_Work item_
Extract from the entries below, exactly as given, only the lines from the line containing "background: #ffffff; display: flex;" to the line containing "1; border: none;", both lines included.

_Information given_
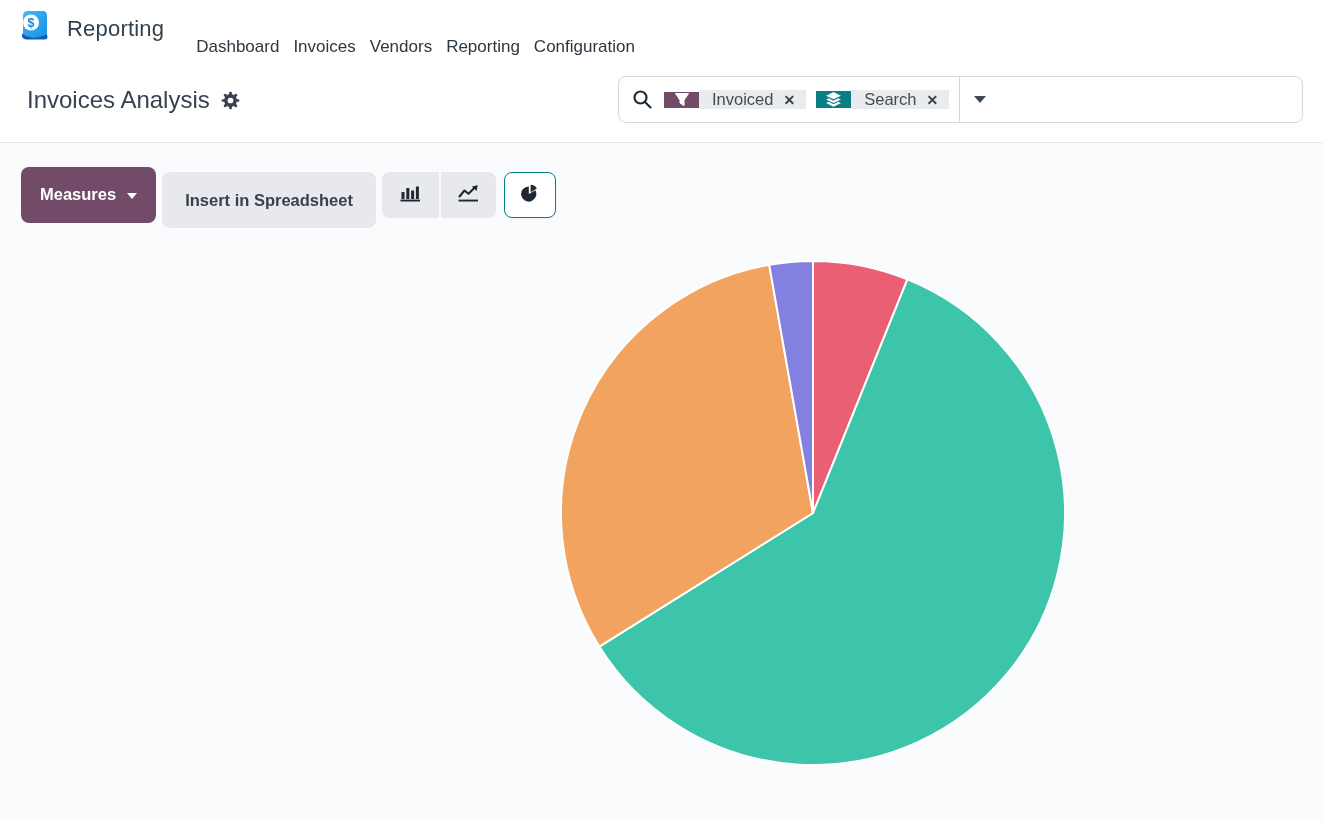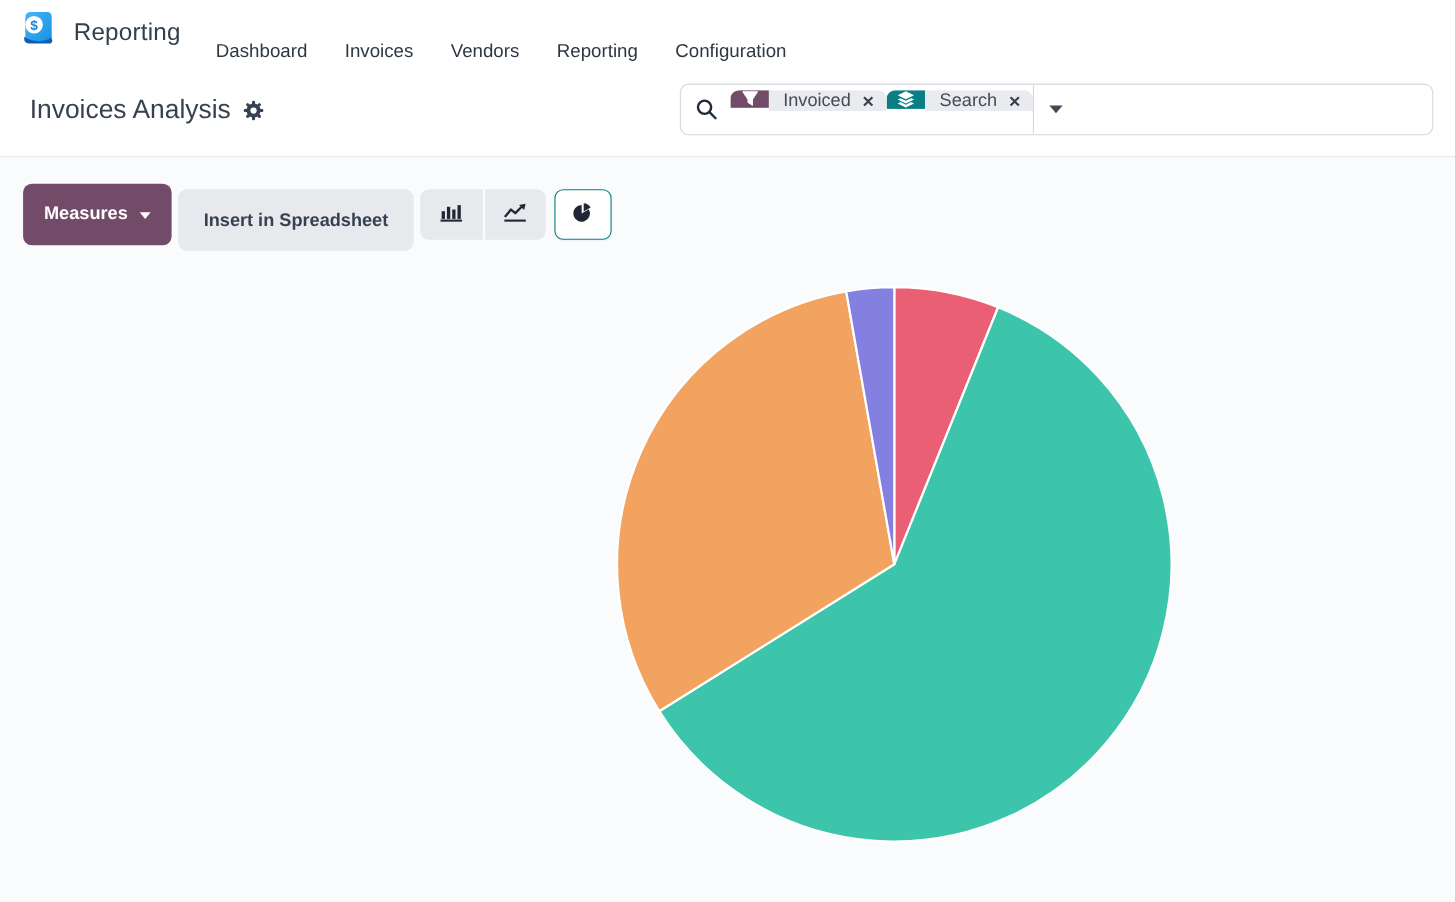--- a/index.html
+++ b/index.html
@@ -6,39 +6,39 @@
   body { margin: 0; font-family: "Liberation Sans", sans-serif; background: #fafbfc; }
   .page { position: relative; width: 1323px; height: 820px; overflow: hidden; background: #fafbfc; }
 
   
   .navbar {
     position: absolute; top: 0; left: 0; right: 0; height: 57px;
     background: #ffffff; display: flex; align-items: center; padding: 0 16px;
   }
   .brand { display: flex; align-items: center; gap: 14px; cursor: pointer; }
   .brand-name { font-size: 22px; color: #33404d; letter-spacing: .2px; }
-  .nav-menu { display: flex; align-items: flex-start; gap: 34px; margin-left: 32px; margin-top: 37px; }
+  .nav-menu { display: flex; align-items: flex-start; gap: 14px; margin-left: 32px; margin-top: 37px; }
   .nav-item { font-size: 17px; color: #2d3742; cursor: pointer; white-space: nowrap; }
 
   
   .control-panel {
     position: absolute; top: 57px; left: 0; right: 0; height: 86px;
     background: #ffffff; border-bottom: 1px solid #e4e7ea;
   }
   .cp-title-row { position: absolute; left: 27px; top: 0; height: 86px; display: flex; align-items: center; gap: 11px; }
   .cp-title { font-size: 24px; color: #374151; }
   .gear-btn { display: flex; align-items: center; cursor: pointer; }
 
   .search-bar {
     position: absolute; right: 20px; top: 19px; width: 685px; height: 47px;
     background: #fff; border: 1px solid #d5d8dc; border-radius: 8px;
     display: flex; align-items: center; padding-left: 13px;
   }
   .search-icon-wrap { display: flex; align-items: center; margin-right: 11px; }
-  .facet { display: flex; align-items: flex-start; height: 35px; border-radius: 8px; overflow: hidden; flex: none; }
+  .facet { display: flex; align-items: center; height: 35px; border-radius: 8px; overflow: hidden; margin-right: 10px; flex: none; }
   .facet-icon-box { width: 35px; display: flex; align-items: center; justify-content: center; }
   .facet-body { background: #e9ebee; display: flex; align-items: center; padding: 0 11px 0 13px; gap: 10px; }
   .facet-label { font-size: 16.5px; color: #434c56; }
   .facet-remove { font-size: 14px; color: #39404a; cursor: pointer; font-weight: 700; line-height: 1; }
   .search-input { flex: 1; border: none; outline: none; font-size: 17px; color: #374151; min-width: 40px; background: transparent; font-family: "Liberation Sans", sans-serif; }
   .search-input::placeholder { color: #a5abb3; }
   .search-dropdown {
     width: 41px; align-self: stretch; border-left: 1px solid #d5d8dc;
     display: flex; align-items: center; justify-content: center; cursor: pointer;
   }

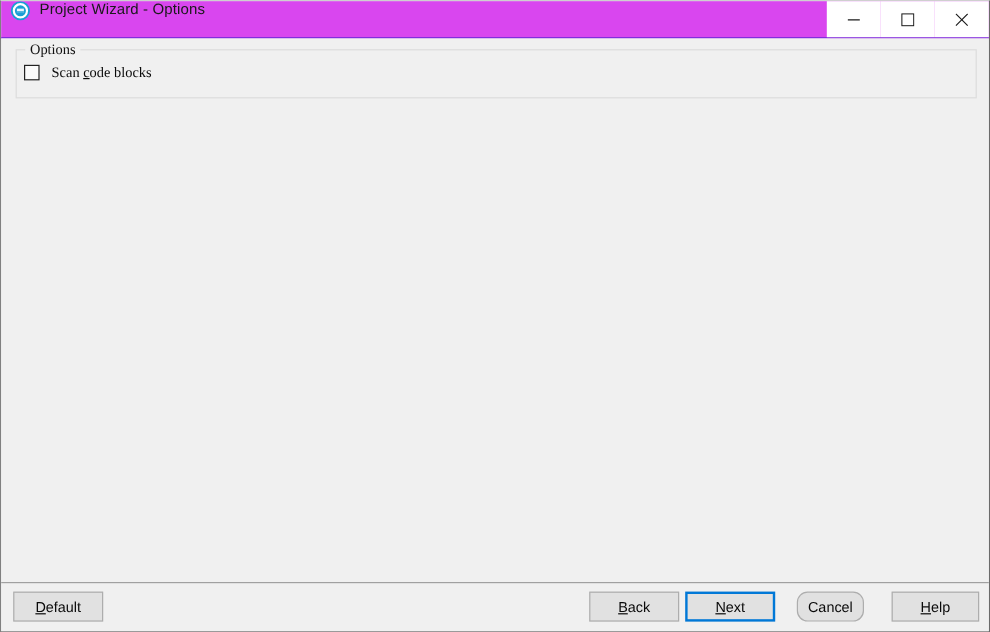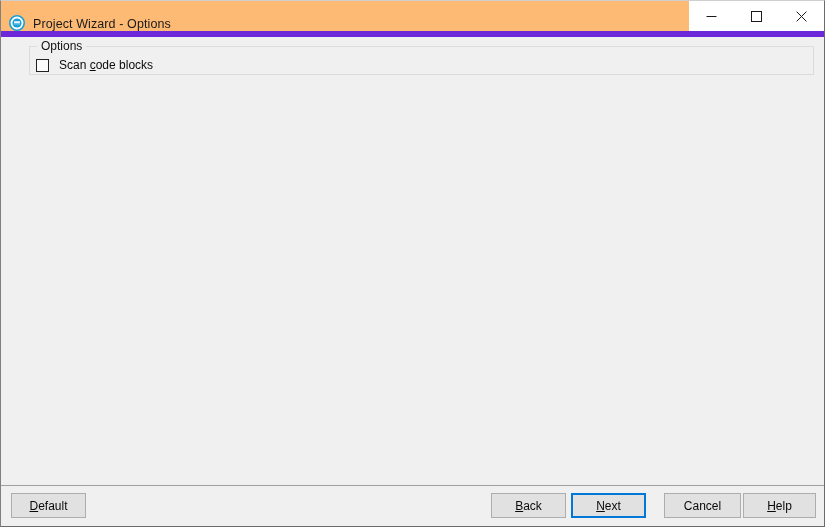--- a/index.html
+++ b/index.html
@@ -26,24 +26,24 @@
     border-top: 1px solid #cfcfcf;
     display: flex;
     flex-direction: column;
   }
 
   
   .titlebar {
     position: relative;
     height: 30px;
     min-height: 30px;
-    background: #fdba74;
-    display: flex;
-    align-items: flex-end;
-    border-bottom: 6px solid #6d28d9;
+    background: #d946ef;
+    display: flex;
+    align-items: flex-start;
+    border-bottom: 1px solid #6d28d9;
   }
   .title-icon {
     width: 16px;
     height: 16px;
     margin-left: 8px;
     margin-right: 8px;
     flex: 0 0 auto;
     display: block;
   }
   .title-text {
@@ -71,26 +71,27 @@
   
   .content {
     flex: 1 1 auto;
     position: relative;
     background: #f0f0f0;
     padding: 0;
   }
 
   .groupbox {
     position: absolute;
-    left: 28px;
+    left: 12px;
     top: 9px;
     right: 10px;
-    height: 29px;
+    height: 41px;
     border: 1px solid #dcdcdc;
     box-sizing: border-box;
+    font-family: Liberation Serif, serif;
   }
   .groupbox-title {
     position: absolute;
     left: 7px;
     top: -8px;
     background: #f0f0f0;
     padding: 0 4px;
     font-size: 12px;
     color: #111111;
     line-height: 15px;
@@ -149,21 +150,21 @@
   .btn.default-btn {
     left: 10px;
     width: 75px;
   }
   .btn.focused {
     border: 2px solid #0078d7;
     background: #e1e1e1;
   }
   .btn-back   { left: 490px; width: 75px; }
   .btn-next   { left: 570px; width: 75px; }
-  .btn-cancel { left: 663px; width: 77px; }
+  .btn-cancel { left: 663px; width: 56px; border-radius: 9px; }
   .btn-help   { left: 742px; width: 73px; }
 </style>
 </head>
 <body>
 
 <div class="window">
 
   <div class="titlebar">
     <svg class="title-icon" viewBox="0 0 16 16">
       <circle cx="8" cy="8" r="7.2" fill="#ffffff" stroke="#1a9fd4" stroke-width="1.6"></circle>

_Reply to the exercise_
     background: #ffffff; display: flex; align-items: center; padding: 0 16px;
   }
   .brand { display: flex; align-items: center; gap: 14px; cursor: pointer; }
   .brand-name { font-size: 22px; color: #33404d; letter-spacing: .2px; }
-  .nav-menu { display: flex; align-items: flex-start; gap: 34px; margin-left: 32px; margin-top: 37px; }
+  .nav-menu { display: flex; align-items: flex-start; gap: 14px; margin-left: 32px; margin-top: 37px; }
   .nav-item { font-size: 17px; color: #2d3742; cursor: pointer; white-space: nowrap; }
 
   
   .control-panel {
     position: absolute; top: 57px; left: 0; right: 0; height: 86px;
     background: #ffffff; border-bottom: 1px solid #e4e7ea;
   }
   .cp-title-row { position: absolute; left: 27px; top: 0; height: 86px; display: flex; align-items: center; gap: 11px; }
   .cp-title { font-size: 24px; color: #374151; }
   .gear-btn { display: flex; align-items: center; cursor: pointer; }
 
   .search-bar {
     position: absolute; right: 20px; top: 19px; width: 685px; height: 47px;
     background: #fff; border: 1px solid #d5d8dc; border-radius: 8px;
     display: flex; align-items: center; padding-left: 13px;
   }
   .search-icon-wrap { display: flex; align-items: center; margin-right: 11px; }
-  .facet { display: flex; align-items: flex-start; height: 35px; border-radius: 8px; overflow: hidden; flex: none; }
+  .facet { display: flex; align-items: center; height: 35px; border-radius: 8px; overflow: hidden; margin-right: 10px; flex: none; }
   .facet-icon-box { width: 35px; display: flex; align-items: center; justify-content: center; }
   .facet-body { background: #e9ebee; display: flex; align-items: center; padding: 0 11px 0 13px; gap: 10px; }
   .facet-label { font-size: 16.5px; color: #434c56; }
   .facet-remove { font-size: 14px; color: #39404a; cursor: pointer; font-weight: 700; line-height: 1; }
   .search-input { flex: 1; border: none; outline: none; font-size: 17px; color: #374151; min-width: 40px; background: transparent; font-family: "Liberation Sans", sans-serif; }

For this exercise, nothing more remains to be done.